Ma ad avere portato la pizza napoletana a Forlì è stato "Fofò", a Vecchiazzano, aperto da 15 anni: “Anche prima di aprire qui la facevo in un altro locale – spiega a ForliToday il titolare – ma la vera, come quella che facciamo noi, deve avere il riconoscimento Stg (Specialità tradizionale garantita), istituito dall'Unione europea. Sono stato il primo ad avere il riconoscimento, anche in Regione, adesso siamo in 5. Quello che la caratterizza è la lievitazione, che deve essere di minimo 12 ore. La mozzarella fior di latte noi la facciamo arrivare da Napoli direttamente. Ora la pizza 'grossa' è diventata una moda”.  

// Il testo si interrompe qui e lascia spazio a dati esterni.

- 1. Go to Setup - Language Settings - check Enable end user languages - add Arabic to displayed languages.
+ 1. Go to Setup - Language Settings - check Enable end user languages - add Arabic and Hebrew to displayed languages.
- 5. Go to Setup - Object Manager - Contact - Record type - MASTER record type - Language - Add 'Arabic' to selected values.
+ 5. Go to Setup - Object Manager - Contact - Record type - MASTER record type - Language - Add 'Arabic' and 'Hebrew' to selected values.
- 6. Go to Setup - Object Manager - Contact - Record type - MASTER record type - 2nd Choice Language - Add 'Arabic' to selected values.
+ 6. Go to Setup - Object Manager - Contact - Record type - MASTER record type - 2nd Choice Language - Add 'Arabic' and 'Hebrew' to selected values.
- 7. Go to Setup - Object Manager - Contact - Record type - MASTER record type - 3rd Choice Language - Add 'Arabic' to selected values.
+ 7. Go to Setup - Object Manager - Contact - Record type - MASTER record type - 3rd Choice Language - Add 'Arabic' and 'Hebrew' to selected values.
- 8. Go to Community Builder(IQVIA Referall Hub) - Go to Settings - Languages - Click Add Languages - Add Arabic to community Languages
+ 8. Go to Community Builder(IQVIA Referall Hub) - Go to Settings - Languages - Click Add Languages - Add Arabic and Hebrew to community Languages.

C'è chi assolutamente non vuole che la propria pizza sia etichettata come 'napoletana': “C'è molta ignoranza sul tema – spiega Stefano Morelli, che, insieme con Davide Mariani, è l'inventore del progetto che sta dietro a “Col basilico nel cuore”, aperto il 6 novembre scorso - noi facciamo pizza gourmet. Siamo specializzati in questo già da tempo: prima lavoravamo come freelance, proponendo il nostro progetto, che è un marchio registrato, per serate a tema o in locali che ci ospitavano. La nostra pizza lievita da 49 a 70 ore, per non creare problemi digestivi e solo l'impasto è cotto in forno. Nel giro di un paio di anni puntiamo ad aprire altri punti vendita in Romagna”.

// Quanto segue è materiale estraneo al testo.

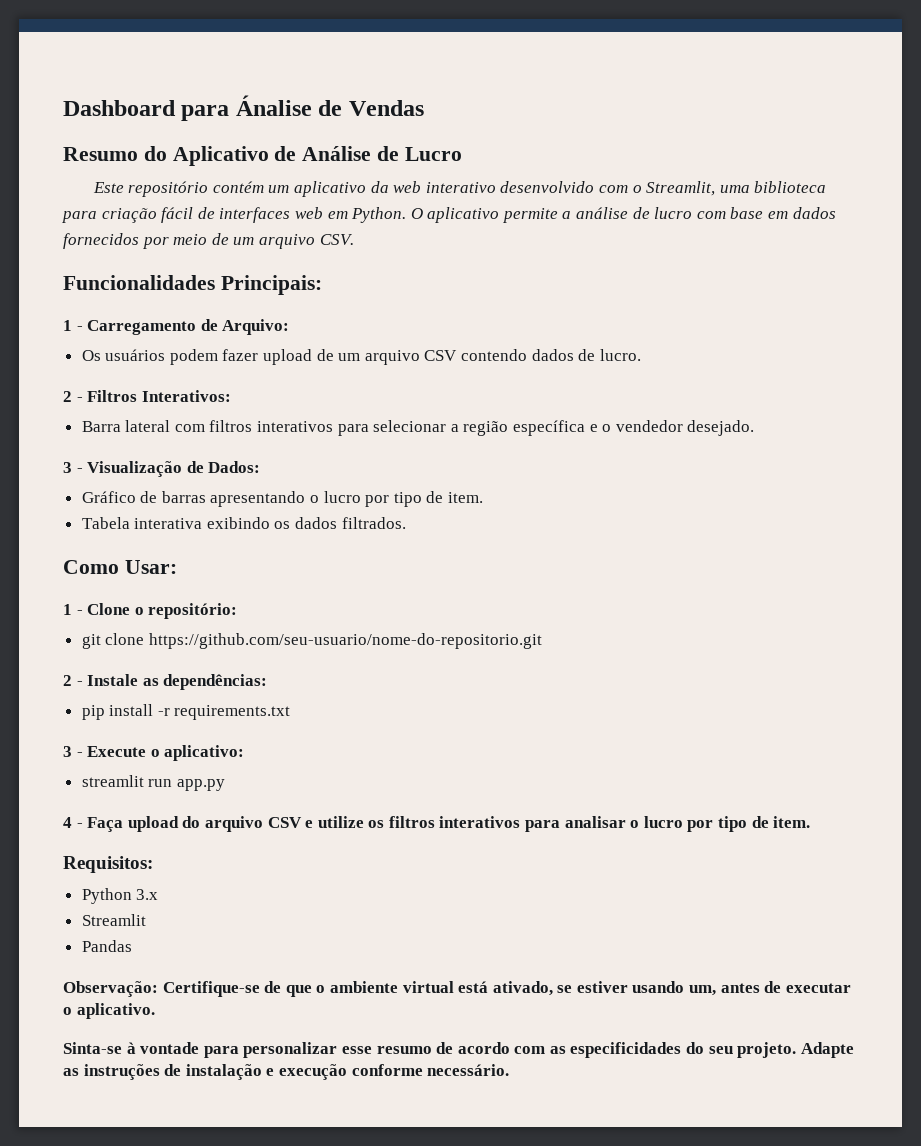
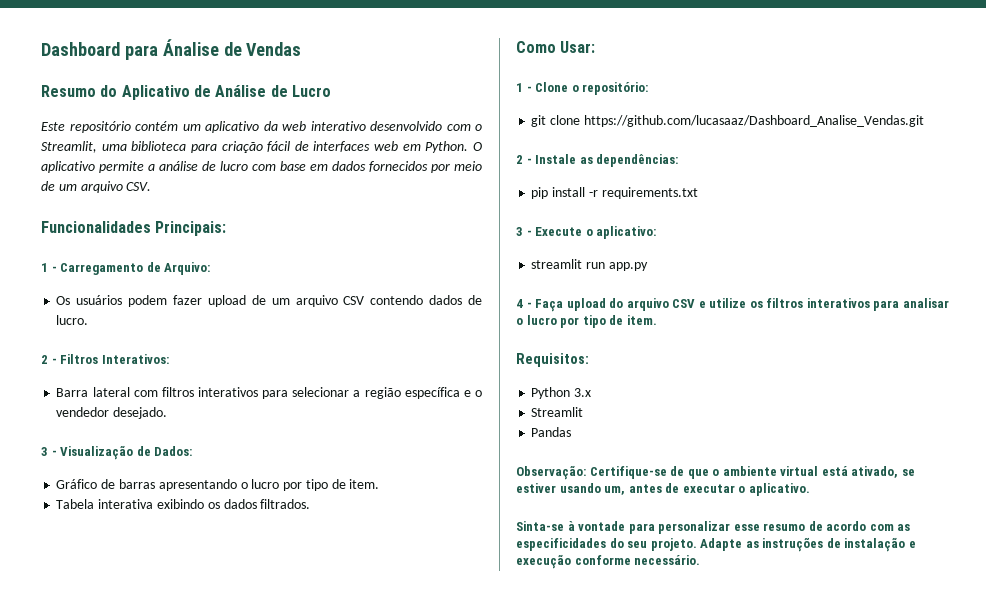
- git clone https://github.com/seu-usuario/nome-do-repositorio.git
+ git clone https://github.com/lucasaaz/Dashboard_Analise_Vendas.git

“La Marì d'Otello”, aperto l'1 giugno del 2014, propone invece quella partenopea: “Mio padre, il titolare – spiega Renam Asirelli – durante il militare ha conosciuto amici ischitani, e da lì è nata la passione. Ha lavorato anche nell'isola campana, poi è stato socio di Fofò e di Forum Livi, chiuso dal 2004. L'esperienza ha fatto sì che scegliessimo questo tipo di pizza, la napoletana, per il nuovo locale, l'abbiamo sempre fatta così: la conoscenza dei fornitori ci permette di avere prodotti di qualità”.

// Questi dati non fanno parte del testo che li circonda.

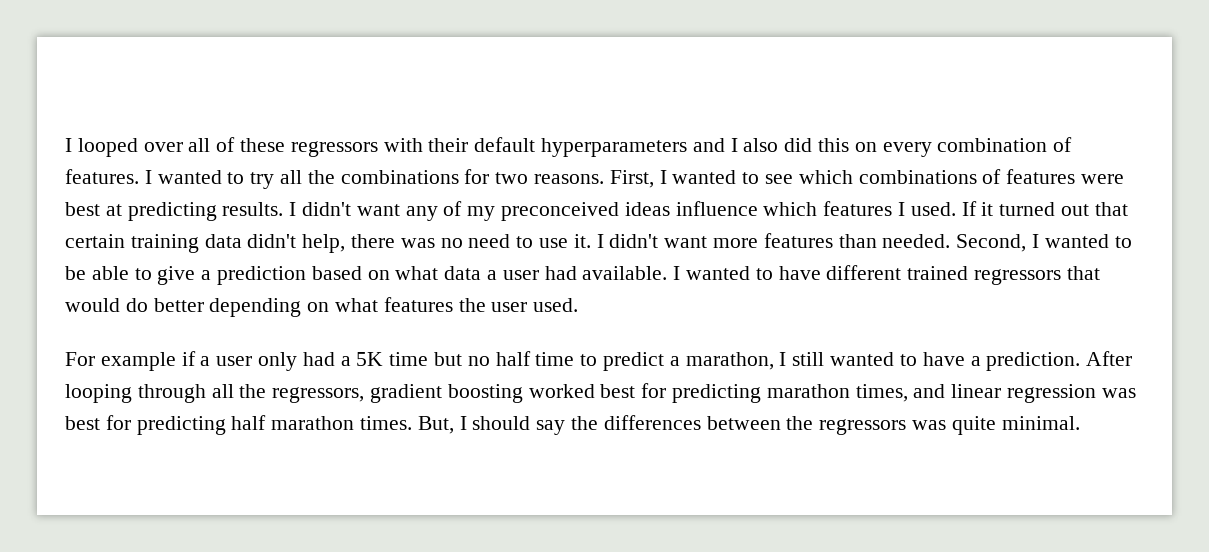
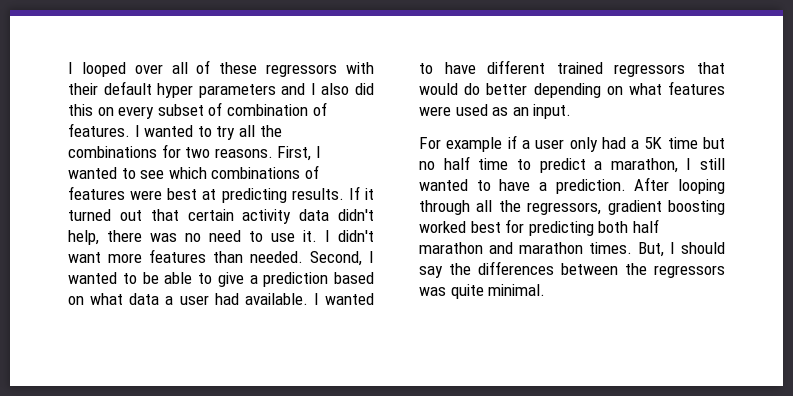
- I looped over all of these regressors with their default hyperparameters and I also did this on every combination of features.
+ I looped over all of these regressors with their default hyper parameters and I also did this on every subset of combination of features.
- I didn't want any of my preconceived ideas influence which features I used.
- If it turned out that certain training data didn't help, there was no need to use it.
+ If it turned out that certain activity data didn't help, there was no need to use it.
- I wanted to have different trained regressors that would do better depending on what features the user used.
+ I wanted to have different trained regressors that would do better depending on what features were used as an input.
- After looping through all the regressors, gradient boosting worked best for predicting marathon times, and linear regression was best for predicting half marathon times.
+ After looping through all the regressors, gradient boosting worked best for predicting both half marathon and marathon times.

"QBio" ha invece aperto i battenti a fine maggio scorso. “La filosofia è quella della pizza napoletana – racconta uno dei soci, Gianluca Montanari – o meglio dell'utilizzo del lievito madre con diversi tipi di farine, che rende la pizza più digeribile. Credo che l'apertura di diverse pizzerie che fanno la pizza a bordi alti, sia stata una coincidenza, io spero comunque di differenziarmi: noi utilizziamo solo questo tipo di lievito, e prodotti biologici. Una grande attenzione alla qualità della materia prima credo sia diventata una necessità vitale che abbiamo dopo essere stati intossicati da una proposta standardizzata”.

A settembre un'altra pizzeria ha aperto i battenti, "Pizza Club No Limits", in viale Vittorio Veneto. Pizza 'tradizionale', in questo caso, ma con una caratteristica: prezzo fisso per ingurgitare tutta la pizza che si riesce a mangiare, modello, fino ad ora, tipico dei ristoranti cinesi e giapponesi.